Woferl sighed deeply and sank his head into the bed’s pillows. “Hyacinth is the son who disappeared,” he added. “He comes back to the edge of the river every morning and every evening to stare at the castle. But he can never reach it. He cannot swim.”

He cannot swim. Suddenly, I remembered Hyacinth telling me this in my dream of the night flower. Woferl, instinctively, knew this too.

I hesitated for a moment, surprised at where the story ended.
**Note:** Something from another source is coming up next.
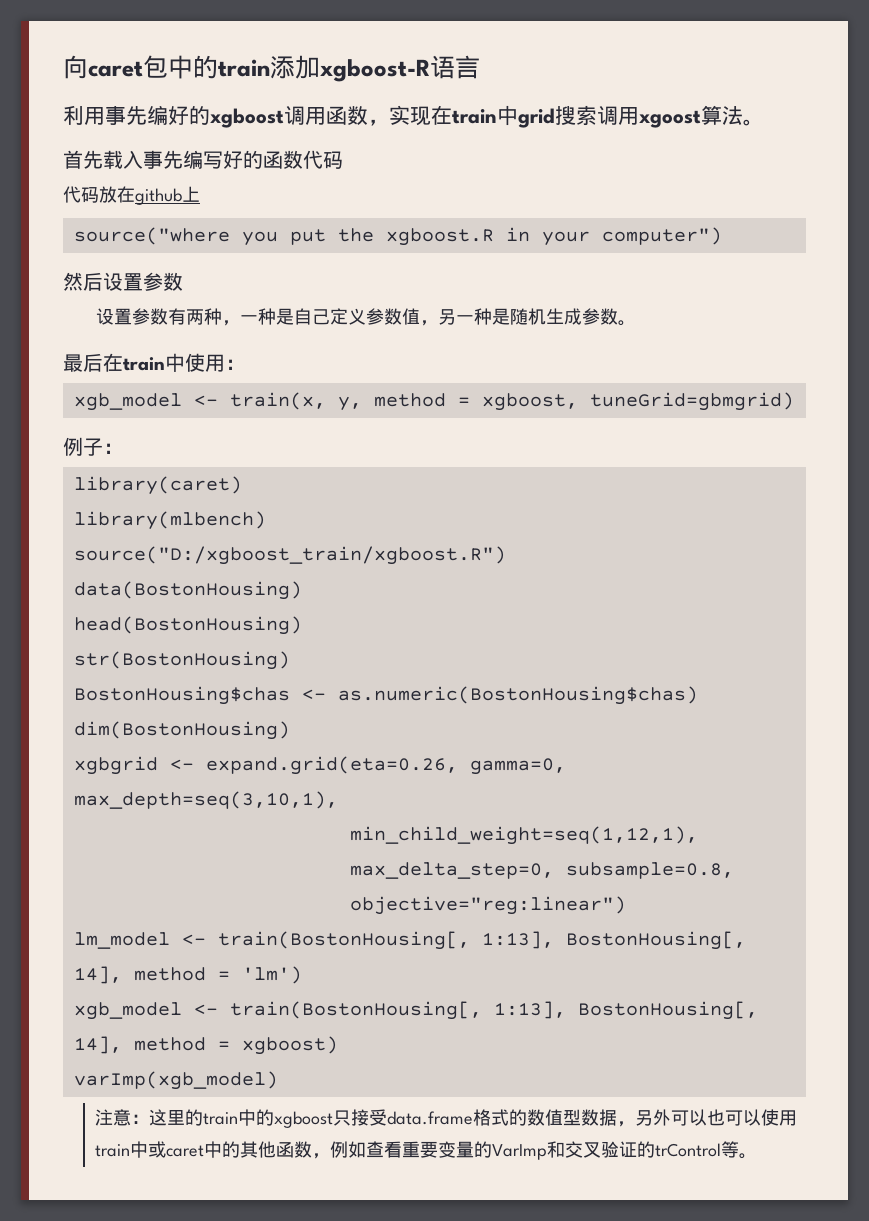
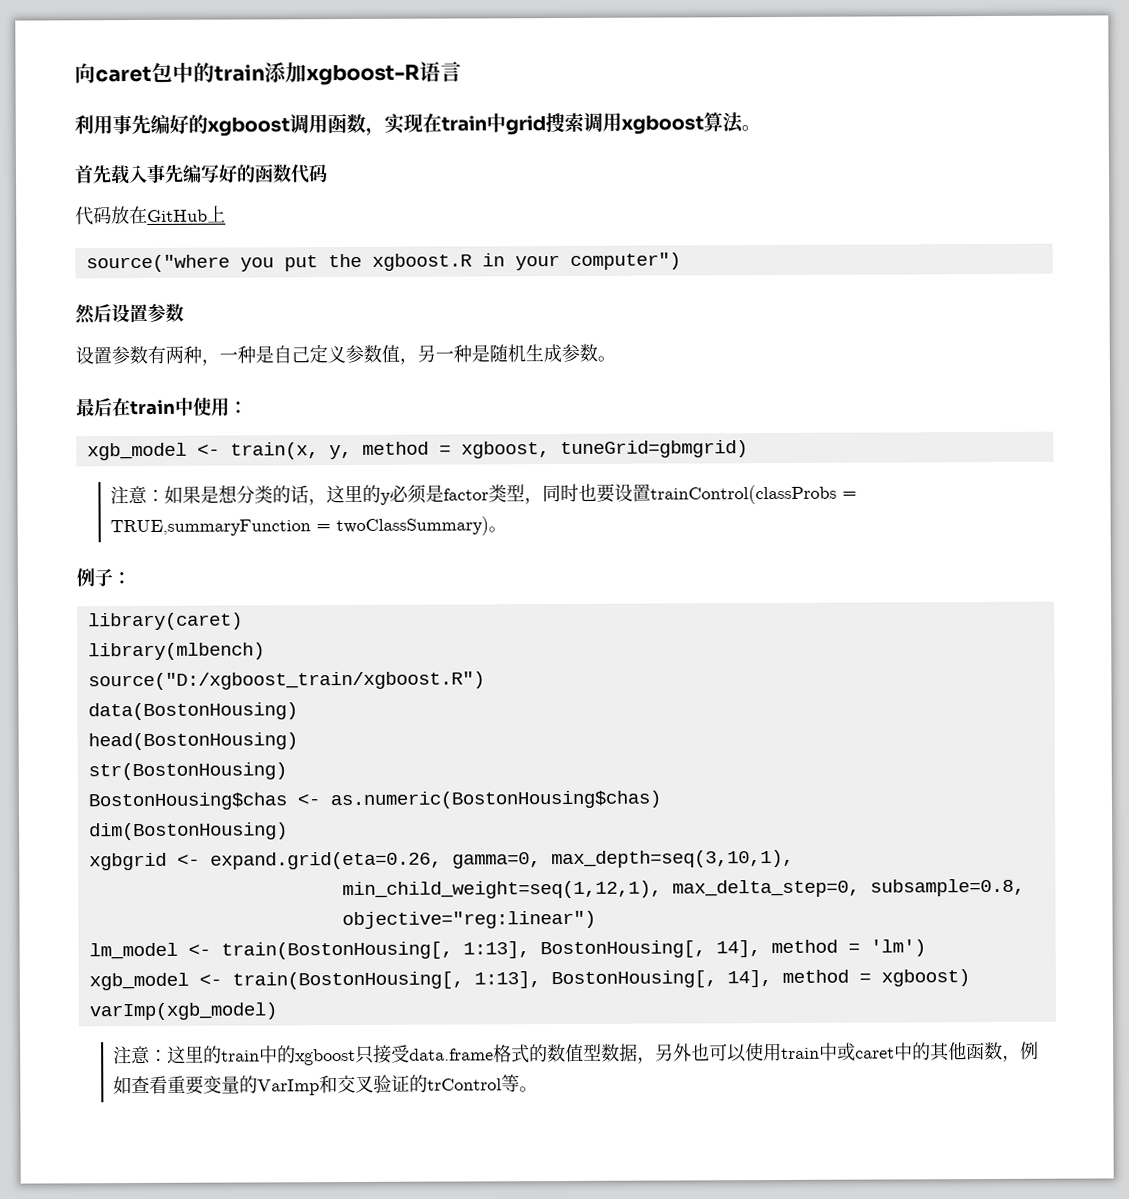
[639,110,701,128] xgoost -> [621,115,704,135] xgboost
[135,188,182,205] github -> [147,209,208,222] GitHub
(794, 401) none -> [110,483,858,506] [110,516,508,537] // 注意：如果是想分类的话，这里的y必须是factor类型，同时也要设置trainControl(classProbs = TRUE,summaryFunction = twoClassSummary)。
[671,1109,708,1126] 可以 -> (693, 1052) none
In the corners of the room, the shadow that had been a princeling now faded to a flicker. I could still taste the wind of his voice on my tongue, as if he had told his story through me. For the first time, I thought I understood why Hyacinth had chosen to become my guardian.

He had been abandoned too, left behind like I feared I might someday be, forever yearning for a world to which he cannot return.

“That is what happens to children who are forgotten, Woferl,” I ended, leaning over to kiss his forehead. I was exhausted now, and the castle had suddenly become too real in my mind. When I looked down at my brother, I saw that he had fallen mercifully back to sleep. “They stay forever trapped,” I murmured to myself, “nothing but a lost memory.”